«Un bilan mitigé»

Hussein Bourgi est président du Collectif Contre l’Homophobie, basé à Montpellier.

Quel bilan tirez-vous, six ans après, de la loi du 30 décembre 2004, qui pénalise les insultes homophobes ? 
Un bilan mitigé. La loi existe et c’est une très bonne chose. C’était l’une des revendications portées par le mouvement LGBT, à l’époque où la France était l’un des rares pays d’Europe à ne pas s’être doté d’une législation réprimant l’homophobie, que ce soit dans les actes ou les propos. Mais depuis que cette loi a été votée, on a beaucoup de difficultés à la faire appliquer par les magistrats. Certains d’entre eux ne la connaissent pas, même si cela peut surprendre puisque «nul n’est censé ignorer la loi» : d’une part parce que le Parlement vote beaucoup de lois – la France est l’un des pays qui légifèrent le plus –, d’autre part parce que les magistrats sont surchargés de travail et qu’ils n’ont donc pas le temps de bénéficier de la formation continue qui leur permettrait de mettre à jour leurs connaissances. Ensuite, ils ont parfois plus de mal à qualifier les propos homophobes que les propos racistes ou antisémites. Ces derniers sont proscrits par la loi depuis beaucoup plus longtemps, la jurisprudence est donc plus ancienne. Enfin, les policiers chargés de recueillir les plaintes après une agression ne retiennent souvent que la violence physique, qu’ils jugent plus grave, et éludent les insultes, écartant du même coup la circonstance aggravante d’homophobie.

Comment expliquez-vous que plusieurs figures intellectuelles importantes du mouvement LGBT se soient opposées à la pénalisation des insultes homophobes, alors que sur le terrain les associations s’en félicitent ? 
C’est une preuve flagrante de la distorsion entre l’élite intellectuelle et les gens en prise avec la réalité du quotidien. Déjà, au moment des débats sur le PACS, il n’était pas rare d’entendre des artistes ou des personnalités (souvent très aisées et ayant pignon sur rue) nous expliquer que, bien qu’étant eux-mêmes homosexuels ou sympathisants de la cause, ils n’y étaient pas favorables. À leurs yeux, il s’agissait d’une marque d’embourgeoisement ; l’homosexualité ne pouvait être que transgressive et ne devait pas chercher à se fondre dans le modèle hétérosexuel. La plupart du temps, ce sont les homosexuels les plus favorisés socialement qui ont le plus facilement accès aux media et qui sont interrogés en priorité sur ces questions. Aujourd’hui, certains font preuve du même snobisme qu’il y a dix ans et sont capables, dans un même élan, de soutenir que la loi condamnant les propos racistes, antisémites ou négationnistes constitue un garde-fou nécessaire et que celle condamnant les propos homophobes doit être abrogée.
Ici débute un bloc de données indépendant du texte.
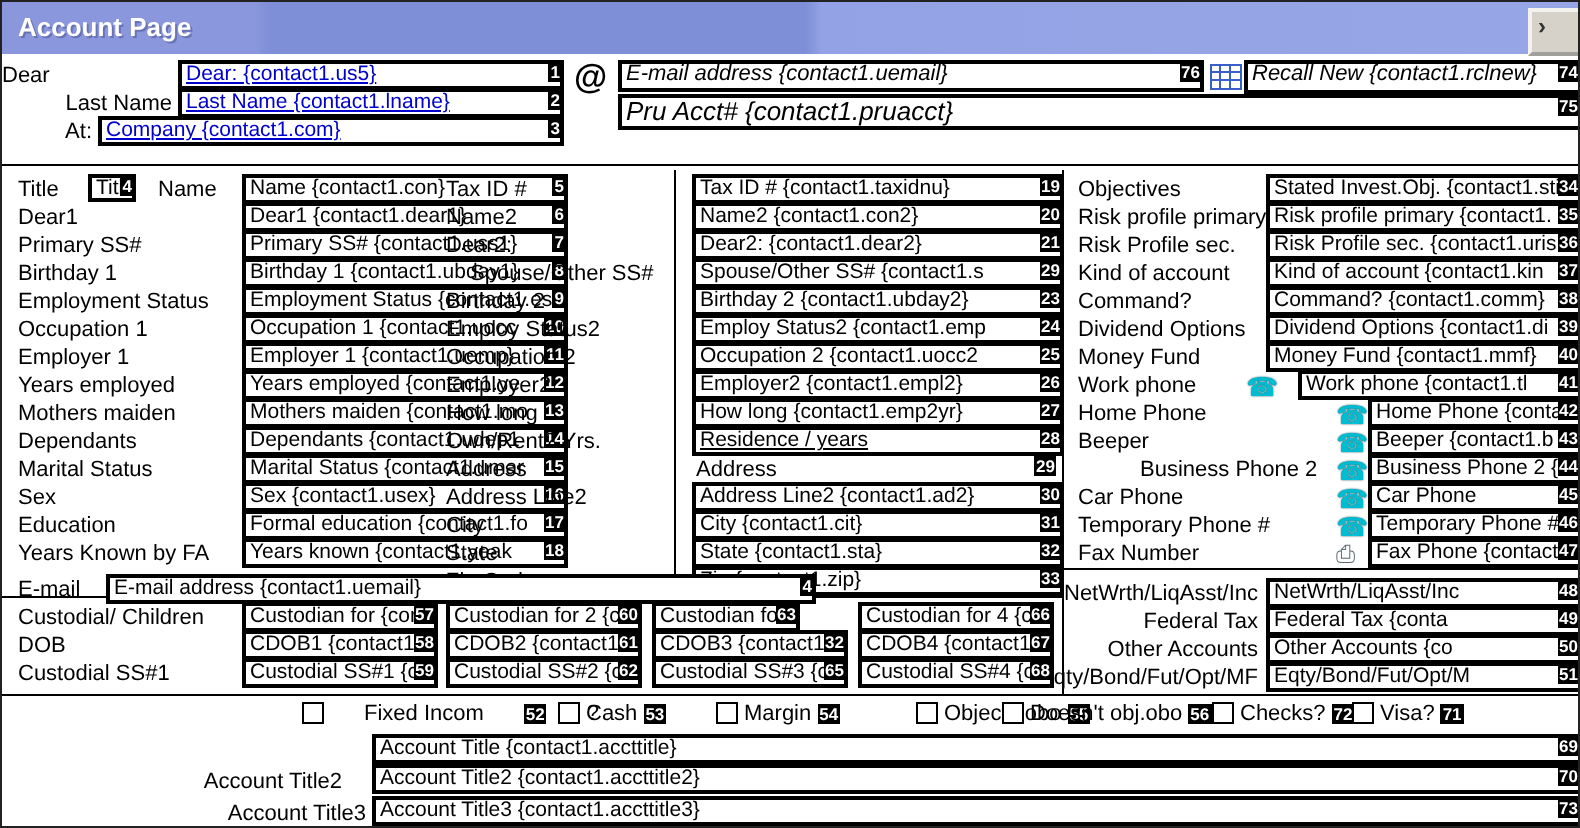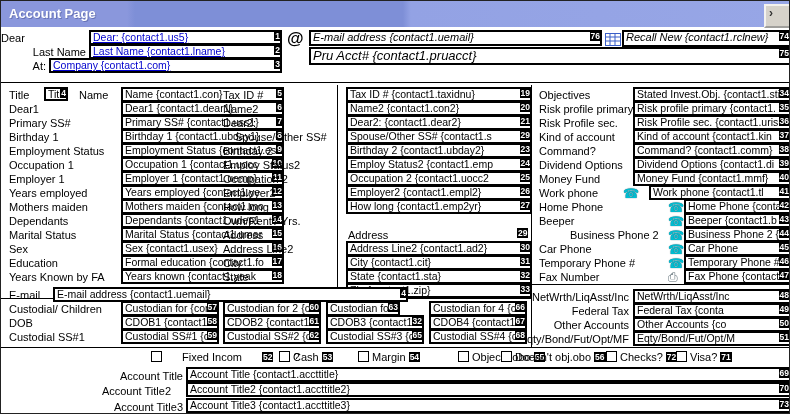--- a/index.html
+++ b/index.html
@@ -119,20 +119,21 @@
     <div class="fb" style="left: 345px; top: 142px; width: 186px; height: 15px;"><span class="ft">Birthday 2 {contact1.ubday2}</span><span class="bdg">23</span></div>
     <div class="lbl" style="left: 222px; top: 158px;">Employ Status2</div>
     <div class="fb" style="left: 345px; top: 156px; width: 186px; height: 15px;"><span class="ft">Employ Status2 {contact1.emp</span><span class="bdg">24</span></div>
     <div class="lbl" style="left: 222px; top: 172px;">Occupation 2</div>
     <div class="fb" style="left: 345px; top: 170px; width: 186px; height: 15px;"><span class="ft">Occupation 2 {contact1.uocc2</span><span class="bdg">25</span></div>
     <div class="lbl" style="left: 222px; top: 186px;">Employer2</div>
     <div class="fb" style="left: 345px; top: 184px; width: 186px; height: 15px;"><span class="ft">Employer2 {contact1.empl2}</span><span class="bdg">26</span></div>
     <div class="lbl" style="left: 222px; top: 200px;">How long</div>
     <div class="fb" style="left: 345px; top: 198px; width: 186px; height: 15px;"><span class="ft">How long {contact1.emp2yr}</span><span class="bdg">27</span></div>
     <div class="lbl" style="left: 222px; top: 214px;">Own/Rent? Yrs.</div>
+    <div class="fb" style="left: 345px; top: 212px; width: 186px; height: 15px;"><span class="ft" style="text-decoration: underline;">Residence / years</span><span class="bdg">28</span></div>
     <div class="lbl" style="left: 222px; top: 228px;">Address</div>
     <div class="lbl" style="left: 347px; top: 228px;">Address</div>
     <div class="bdgf" style="position: absolute; left: 516px; top: 227px;">29</div>
     <div class="lbl" style="left: 222px; top: 242px;">Address Line2</div>
     <div class="fb" style="left: 345px; top: 240px; width: 186px; height: 15px;"><span class="ft">Address Line2 {contact1.ad2}</span><span class="bdg">30</span></div>
     <div class="lbl" style="left: 222px; top: 256px; text-align: right;">City</div>
     <div class="fb" style="left: 345px; top: 254px; width: 186px; height: 15px;"><span class="ft">City {contact1.cit}</span><span class="bdg">31</span></div>
     <div class="lbl" style="left: 222px; top: 270px;">State</div>
     <div class="fb" style="left: 345px; top: 268px; width: 186px; height: 15px;"><span class="ft">State {contact1.sta}</span><span class="bdg">32</span></div>
     <div class="lbl" style="left: 222px; top: 284px;">Zip Code</div>
@@ -232,19 +233,18 @@
       <span></span>
     </div>
     <div class="cbrow" style="left: 675px; top: 349px; height: 13px;">
       <div class="cbx"></div>
       <span>Visa?</span>
       <span class="bdgf">71</span>
       <span></span>
     </div>
     <div class="lbl" style="left: 8px; top: 288px;">E-mail</div>
     <div class="fb" style="left: 52px; top: 286px; width: 355px; height: 15px;"><span class="ft">E-mail address {contact1.uemail}</span><span class="bdg">4</span></div>
-    <div class="lbl" style="left: 60px; top: 369px; width: 122px; text-align: right;">Account Title</div>
     <div class="fb" style="left: 185px; top: 366px; width: 605px; height: 15px;"><span class="ft">Account Title {contact1.accttitle}</span><span class="bdg">69</span></div>
     <div class="lbl" style="left: 48px; top: 384px; width: 122px; text-align: right;">Account Title2</div>
     <div class="fb" style="left: 185px; top: 381px; width: 605px; height: 15px;"><span class="ft">Account Title2 {contact1.accttitle2}</span><span class="bdg">70</span></div>
     <div class="lbl" style="left: 60px; top: 400px; width: 122px; text-align: right;">Account Title3</div>
     <div class="fb" style="left: 185px; top: 397px; width: 605px; height: 15px;"><span class="ft">Account Title3 {contact1.accttitle3}</span><span class="bdg">73</span></div>
   </div>
 
 </body></html>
Beaucoup invoquent néanmoins la liberté d’expression et jugent la loi du 30 décembre 2004 «liberticide»…
Pour moi, la liberté d’expression s’arrête là où commence celle des autres. Les États-Unis ont fait le choix d’une liberté d’expression totale, mais la France s’est engagée dans une autre voie, et ce, dès les années 70, avec la loi Pleven. Dans les années 80, on a constaté que celle-ci ne pouvait pas s’appliquer aux propos négationnistes, et c’est pourquoi elle a été complétée en 1990 par la loi Gayssot. Pour ma part, je suis opposé à toute sacralisation, à toute approche dogmatique. Je pense que les lois doivent évoluer pour être au service des citoyens et qu’elles ne sont pas figées dans le marbre. La liberté d’expression a été proclamée dans notre pays dans un contexte particulier, celui de la Révolution française, qui mettait fin à des siècles d’absolutisme. Mais au fil du temps, on s’est aperçu que cette liberté d’expression pouvait conduire à des abus, et c’est pourquoi je considère qu’il est tout à fait normal qu’elle soit encadrée.

Mais précisément, ni la loi Pleven ni la loi Gayssot n’ont empêché les idées racistes, antisémites ou négationnistes de prospérer… La pénalisation de l’homophobie a-t-elle réellement un effet dissuasif, ou ne peut-elle agir qu’a posteriori ?
Une loi ne peut pas suffire à changer les mentalités. Néanmoins, je suis persuadé que s’il n’existait pas en France des lois contre le racisme, l’antisémitisme ou l’homophobie, ces fléaux seraient beaucoup plus importants. Leur effet dissuasif est donc bien réel, même s’il est difficile à mesurer, comme pour toute loi à visée dissuasive. C’est un peu comme pour le Code de la Route : celui-ci n’a jamais empêché les accidents de circulation, mais on peut penser qu’ils seraient beaucoup plus nombreux s’il n’existait pas.